First, let’s thank you for Kotlin that we find really great. Now our question :

Let’s say I have a class Person ( val firstName:String, val lastName:String, val optionalSomething: String? )
Using this class with all fields set to not-null is great, evertyhing is under strict null control… while the software doesn’t interact with outer environment

In some scenarios ( filtering user input for example, i/o, etc.) we want to use the same class, maybe with a higher order definition, but find a way to indicate that all fields are at some point nullable.

For example it could be something like Partial where we would end up with it being defined as ( val firstName:String?, val lastName:String?, val optionalSomething: String? )

We agree that we could create manually another class like PartialPerson, but in large domain-driven cases, code is automatically generated, and in our case we end up with 500+ such objects with an average of 20+ (sometimes 50+) fields for each.
So it’s impossible to create manually new classes and their adapters just to “nullify” fields.

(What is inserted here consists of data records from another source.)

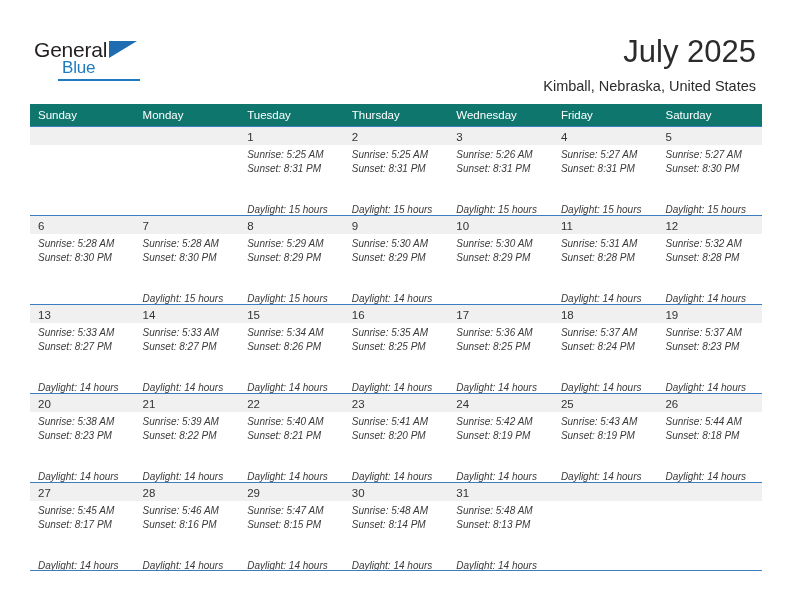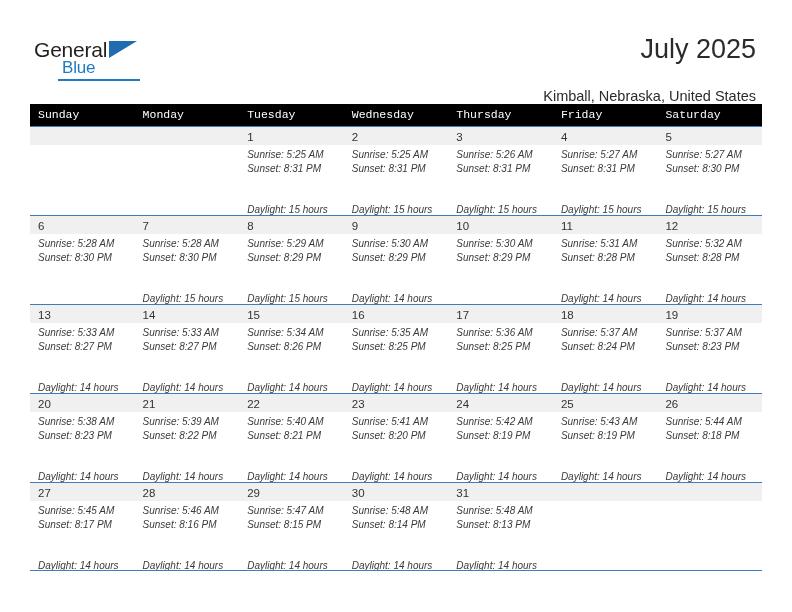--- a/index.html
+++ b/index.html
@@ -79,7 +79,7 @@
     position: absolute;
     right: 36px;
     top: 34px;
-    font-size: 27px;
+    font-size: 31px;
     color: #2b2b2b;
     font-weight: normal;
     letter-spacing: 0px;

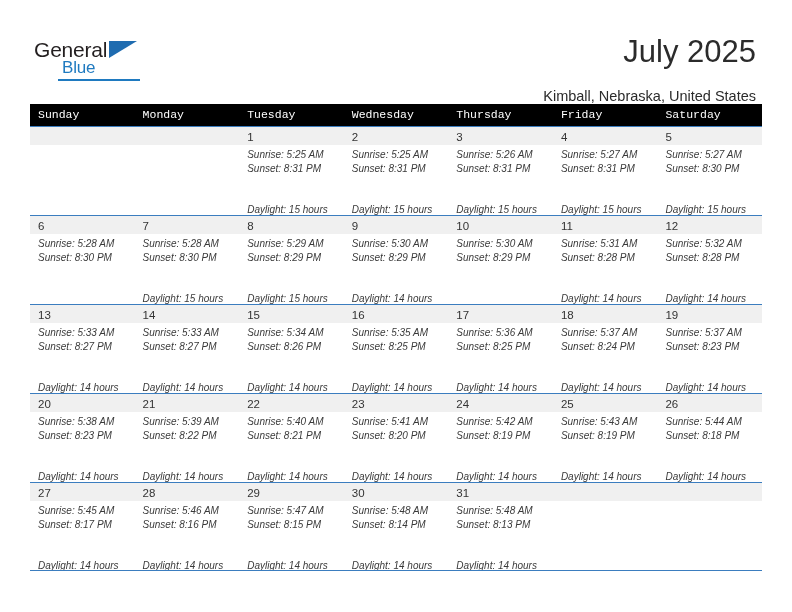--- a/index.html
+++ b/index.html
@@ -88,7 +88,7 @@
   .subtitle {
     position: absolute;
     right: 36px;
-    top: 88px;
+    top: 78px;
     font-size: 14.5px;
     color: #2b2b2b;
     white-space: nowrap;

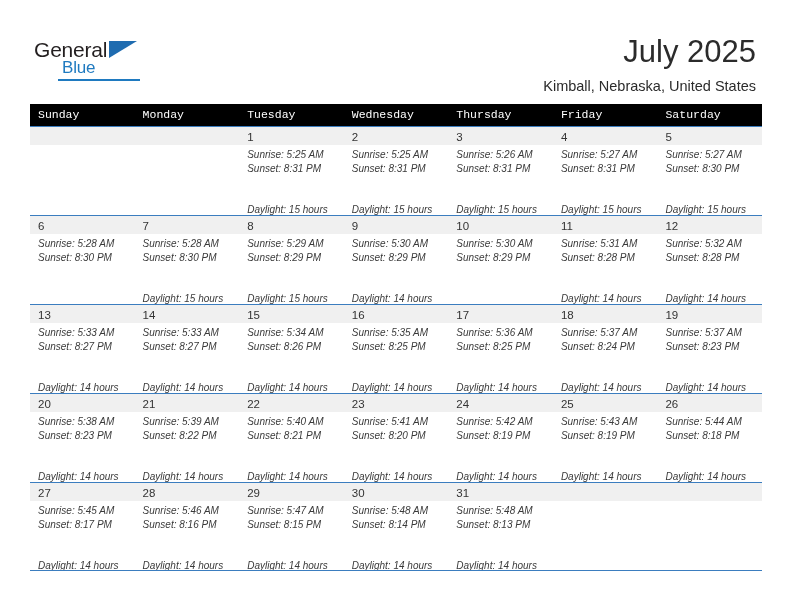--- a/index.html
+++ b/index.html
@@ -106,8 +106,7 @@
     display: flex;
     width: 732px;
     height: 22px;
-    background: #000000;
-    font-family: Liberation Mono, monospace;
+    background: #0f766e;
   }
   .weekday {
     flex: 1 1 0;

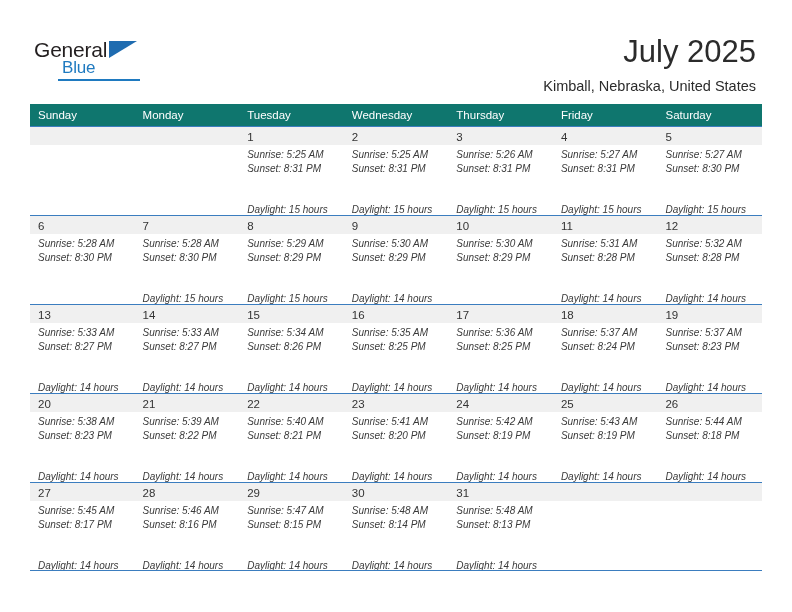--- a/index.html
+++ b/index.html
@@ -191,8 +191,8 @@
       <div class="weekday">Sunday</div>
       <div class="weekday">Monday</div>
       <div class="weekday">Tuesday</div>
+      <div class="weekday">Thursday</div>
       <div class="weekday">Wednesday</div>
-      <div class="weekday">Thursday</div>
       <div class="weekday">Friday</div>
       <div class="weekday">Saturday</div>
     </div>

It would be a burden to make code generators generate partials and also would be complicated for developer.

Is there something we missed in language features or does somebody has an idea on how to do that ?

Thank you all

1 Like

Would lateinit be an option? See https://kotlinlang.org/docs/reference/properties.html#late-initialized-properties-and-variables

@Varia Unfortunatly not, the goal is not the check “inside” an instance if the field is null, it’s from outside the instance.

data class Person(val name:String)
val personAllFieldNotNull = Person("name")
val personNameSafe = personAllFieldNotNull.name // shall lend to String
val personSomeFieldsNullables = Partial<Person>(null)
val personNameUnsafe = personSomeFieldsNullables.name // shall lend to String?

Somehow you will need to have multiple types. What you could do if you don’t want to share multiple implementations is something like

interface Person { val name:String }
interface NullablePerson { 
  val nullableName:String?
  fun asPerson():Person
internal data class PersonImpl(override val nullableName:String?)
    : Person, NullablePerson {
  val name:String get() = nullableName!!
  fun asPerson(): Person = apply {
    if(nullableName==null) throw NullPointerException("nullable name is null")

The different property names are needed because the different types.

@pdvrieze this is what we want to avoid
we don’t want to rewrite the classes because of nullability attibutes changes, we need a system to take the base class (Person) and transform it as a NullableFields . I understand your answser considering that nullable to not nullable fields means that the class is not the same, and when we can we work like this, but in this case this is just not possible to demultiply the number of classes and properties.
We have 500+ business classes like that and hundred of thousands of lines of code using them.

@sebastienjust I wonder what the aims are. In IO like scenarios what you normally want is some sort of builder that doesn’t have integrity checks, but will be validated on build. This means that you either have a builder class or do a trick as I showed (you can use var instead of val) where you validate on transition. My trick is still typesafe, but can have less overhead.

To create these types, as long as they are well-behaved it would be possible to use annotation processors/codegenerators to create it. Builders in particular should just be POJOs/POKOs. There is no language feature where nullability is configured as a property of the type usage (perhaps except using generics, but that becomes unmanageable very quickly).

Well you could use annotation processing to generate the nullable version of a class.

Could you elaborate how that would work in detail, e.g. by providing an example?